Dans le cas où une étape d'amplification est réalisée, celle-ci met préférentiellement en oeuvre une amorce ou une paire d'amorces telle que définie ci-avant.
Un objet particulier de l'invention concerne l'utilisation d'acides nucléiques complémentaires et spécifiques du gène FKBP65 pour la détection de cancers, la caractérisation de cancers ou pour le suivi de la progression de cancers, notamment de la formation de métastases. Cette détection peut s'effectuer grâce à des puces à ADN ou par mise en œuvre d'une PCR à partir de biopsie ou de fluides biologiques tels que du sang (le sérum notamment), des urines, du fluide séminal, etc.
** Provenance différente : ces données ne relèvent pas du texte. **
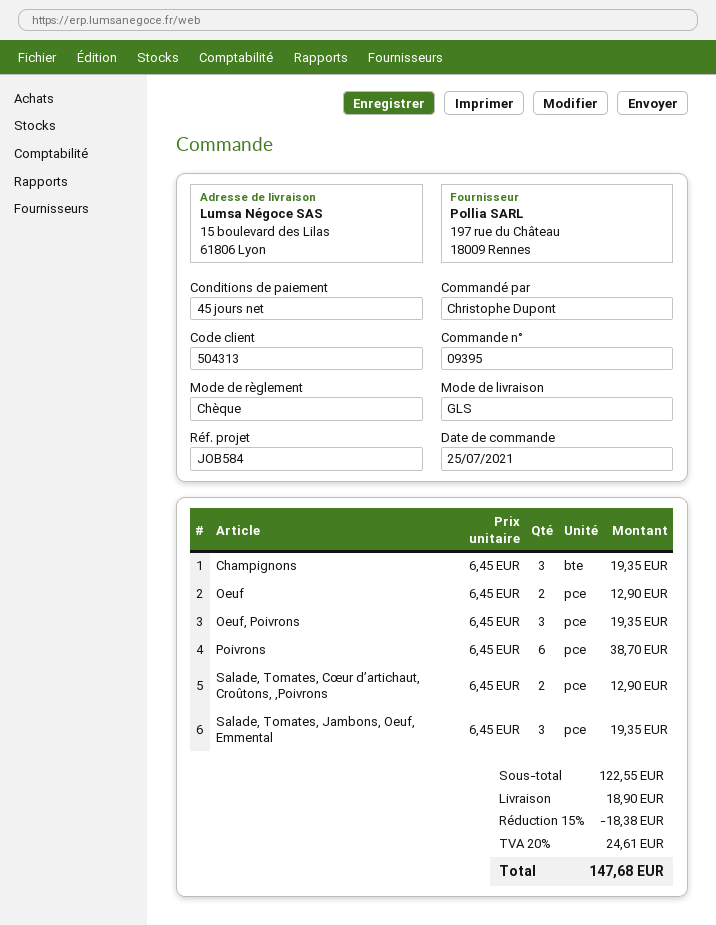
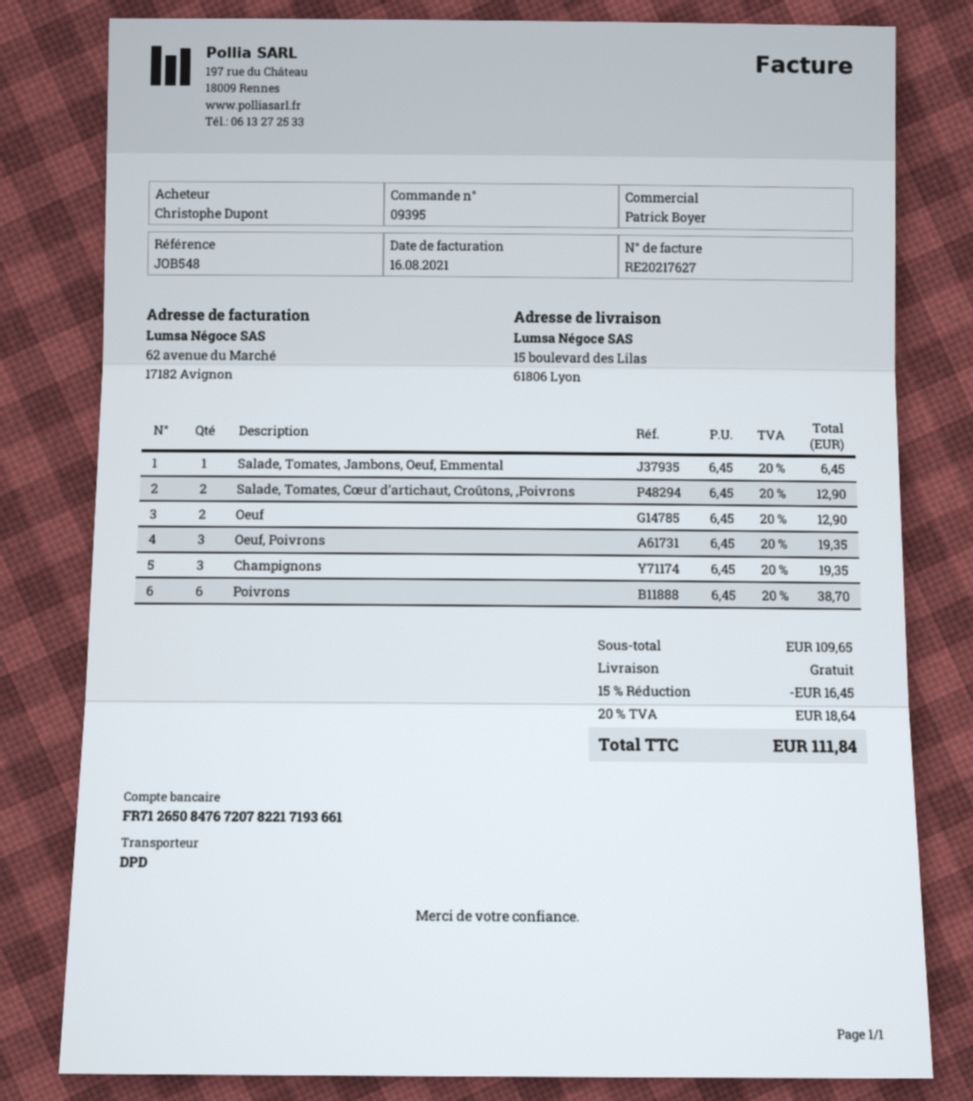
reference: JOB584 -> JOB548
shipping method: GLS -> DPD
Salade, Tomates, Jambons, Oeuf, Emmental: 3 x 6.45 = 19.35 -> 1 x 6.45 = 6.45
subtotal: 122.55 -> 109.65
discount: 15% = 18.38 -> 15% = 16.45
shipping: 18.90 -> 0.00
tax: 20% = 24.61 -> 20% = 18.64
total: 147.68 -> 111.84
L'invention réside également dans la mise au point et l'utilisation de tests immunologiques contenant un ou plusieurs anticorps tels que décrits ci-dessus ou fragments de ces derniers. Ces tests permettent de détecter et/ou mesurer la présence et/ou la quantité de protéine FKBP65 dans un échantillon biologique, cette quantité étant corrélée à un processus pathologique.
Une méthode particulière comprend la mise en contact d'un échantillon provenant d'un sujet avec une sonde nucléique telle que définie ci-avant, et la mise en évidence d'une hybridation.
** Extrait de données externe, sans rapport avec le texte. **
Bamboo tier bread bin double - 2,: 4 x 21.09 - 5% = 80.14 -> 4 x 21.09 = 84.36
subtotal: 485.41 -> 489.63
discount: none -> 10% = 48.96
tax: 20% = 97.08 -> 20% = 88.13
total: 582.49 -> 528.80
Une autre méthode particulière comprend la mise en contact d'un échantillon provenant d'un sujet avec une amorce ou une paire d'amorces telles que définies ci-avant, et la mise en évidence d'un produit d'amplification.
Une autre méthode particulière comprend la mise en contact d'un échantillon provenant d'un sujet avec un anticorps tel que défini ci-avant, et la mise en évidence d'un complexe antigène-anticorps.
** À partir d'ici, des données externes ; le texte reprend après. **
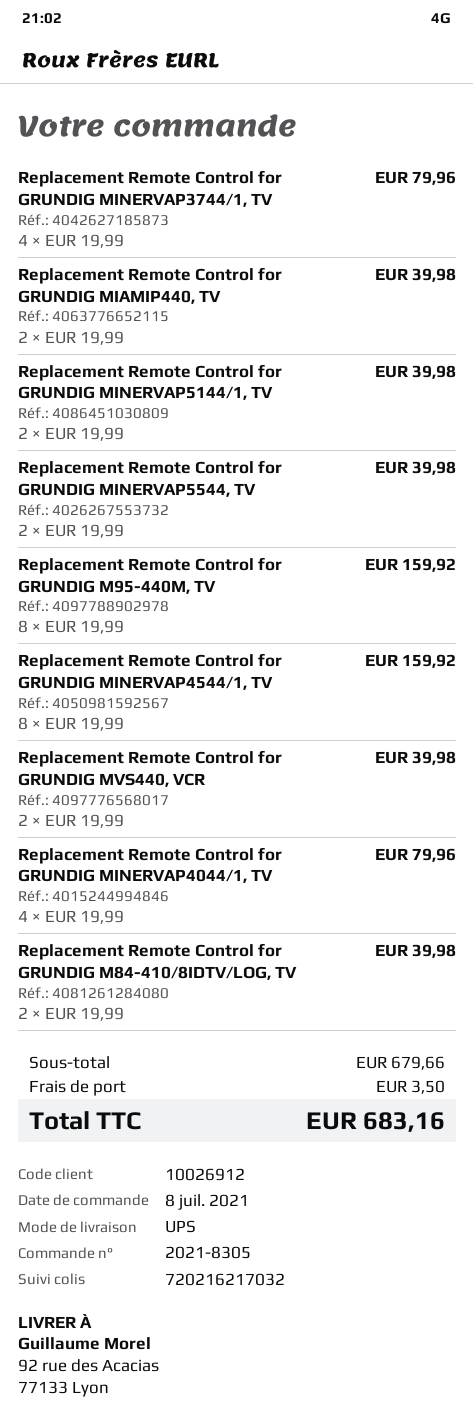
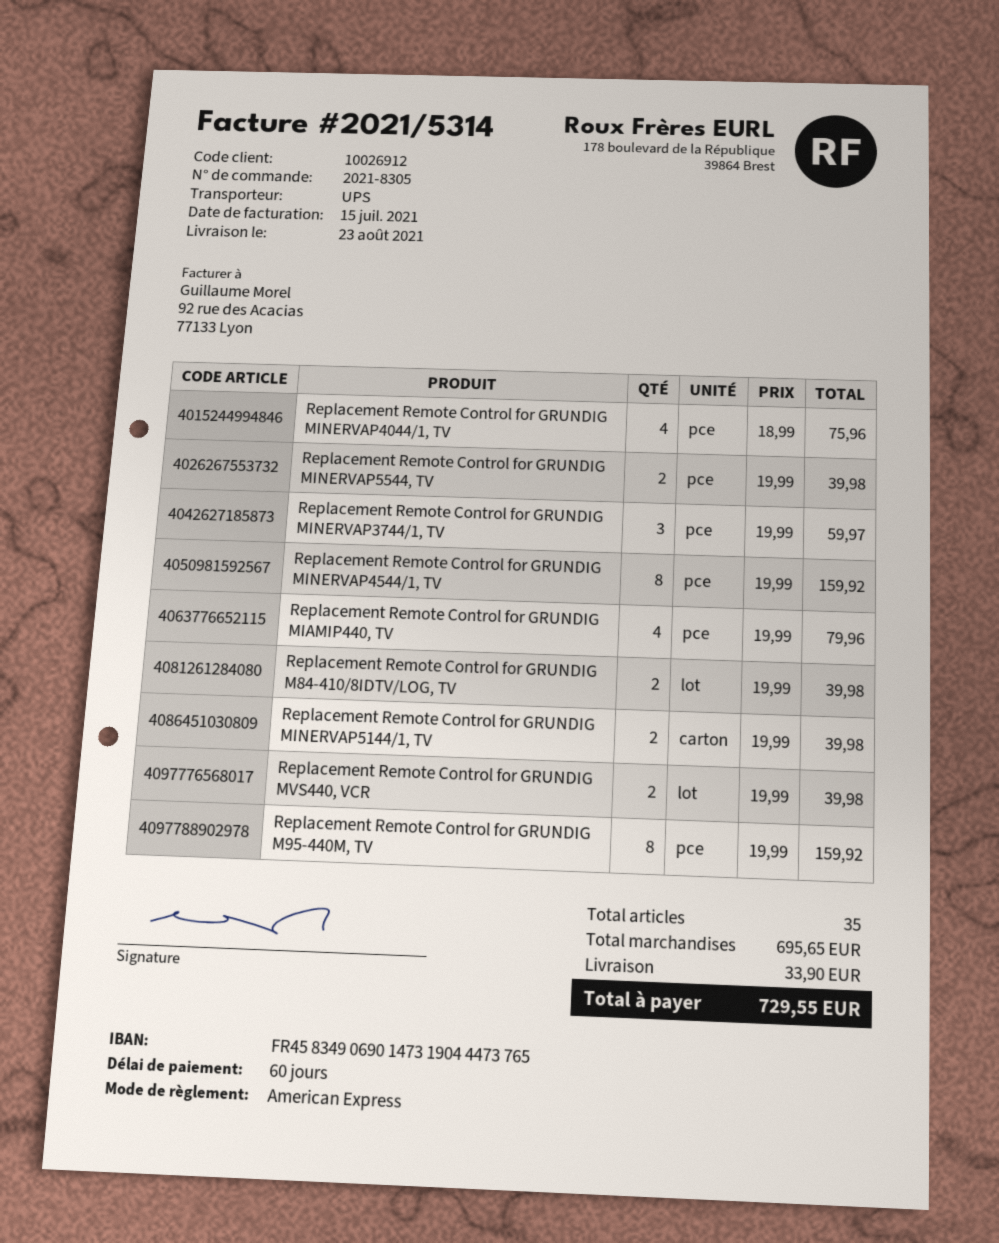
Replacement Remote Control for GRUNDIG MINERVAP3744/1, TV: 4 x 19.99 = 79.96 -> 3 x 19.99 = 59.97
Replacement Remote Control for GRUNDIG MIAMIP440, TV: 2 x 19.99 = 39.98 -> 4 x 19.99 = 79.96
Replacement Remote Control for GRUNDIG MINERVAP4044/1, TV: 4 x 19.99 = 79.96 -> 4 x 18.99 = 75.96
subtotal: 679.66 -> 695.65
shipping: 3.50 -> 33.90
total: 683.16 -> 729.55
Plusieurs tests peuvent réalisés en parallèle, à partir de plusieurs échantillons et/ou en utilisant plusieurs sondes, amorces et/ou anticorps.
Comme indiqué ci-avant, la protéine FKBP65 est impliquée dans les mécanismes d'angiogénèse. La surexpression de cette protéine est observée en réponse au stress hypoxique. La détection ou le dosage de cette protéine (ou de formes altérées) dans un échantillon d'un sujet constitue donc un indicateur de la présence de telles événements pathologiques et de la sévérité de ces pathologies.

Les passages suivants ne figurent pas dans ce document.